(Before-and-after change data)
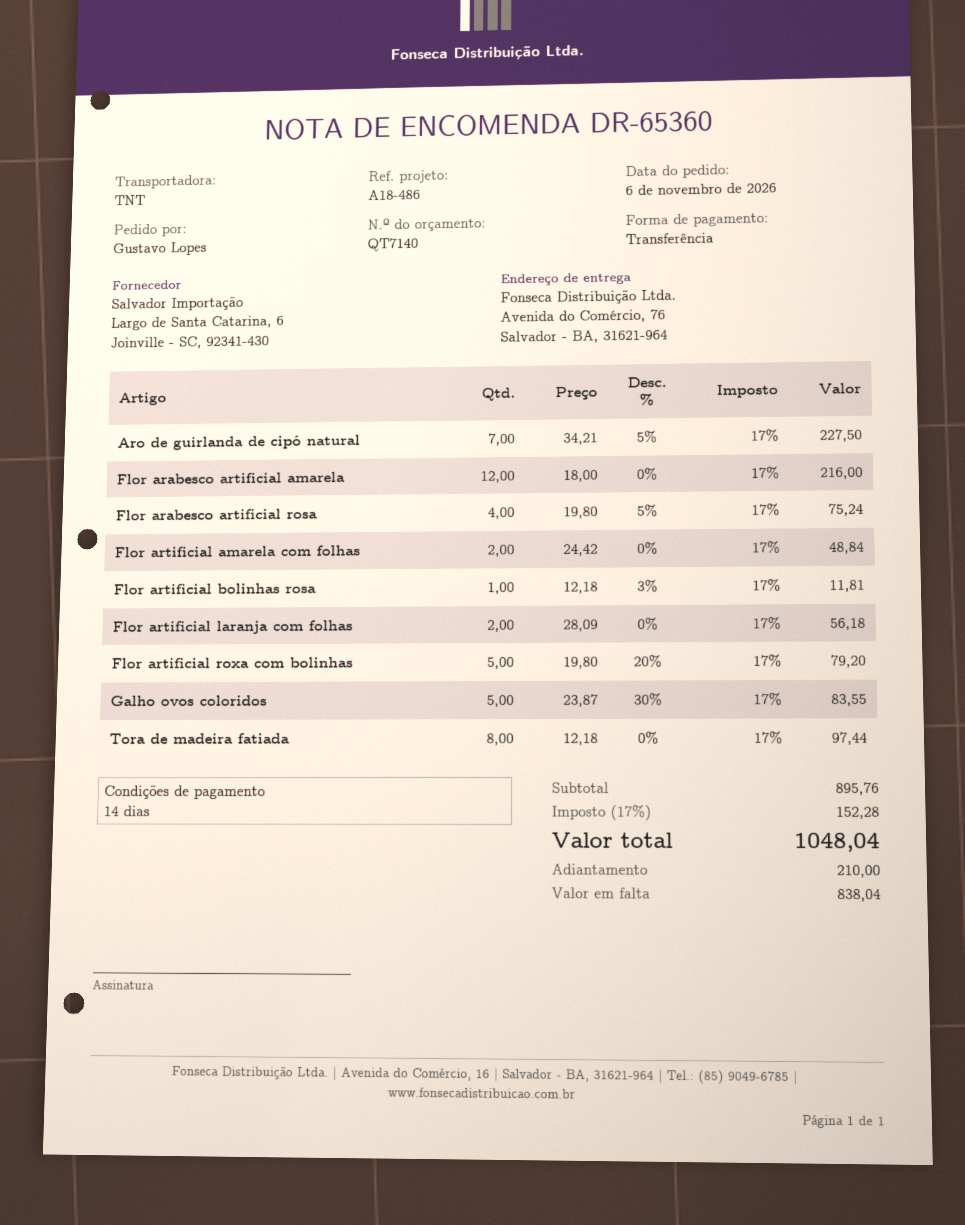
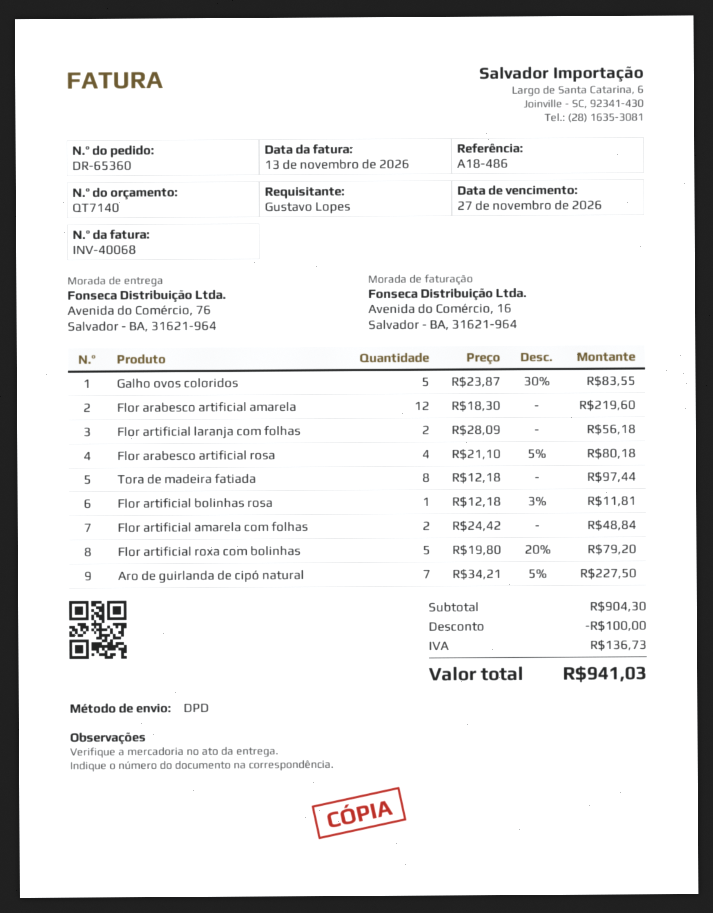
shipping method: TNT -> DPD
Flor arabesco artificial amarela: 12 x 18.00 = 216.00 -> 12 x 18.30 = 219.60
Flor arabesco artificial rosa: 4 x 19.80 - 5% = 75.24 -> 4 x 21.10 - 5% = 80.18
subtotal: 895.76 -> 904.30
discount: none -> 100.00
tax: 152.28 -> 136.73
total: 1048.04 -> 941.03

▶ **Assignment**
Please copy every line of the records above in which "artificial" appears.

▶ **Answer area**
Flor arabesco artificial amarela: 12 x 18.00 = 216.00 -> 12 x 18.30 = 219.60
Flor arabesco artificial rosa: 4 x 19.80 - 5% = 75.24 -> 4 x 21.10 - 5% = 80.18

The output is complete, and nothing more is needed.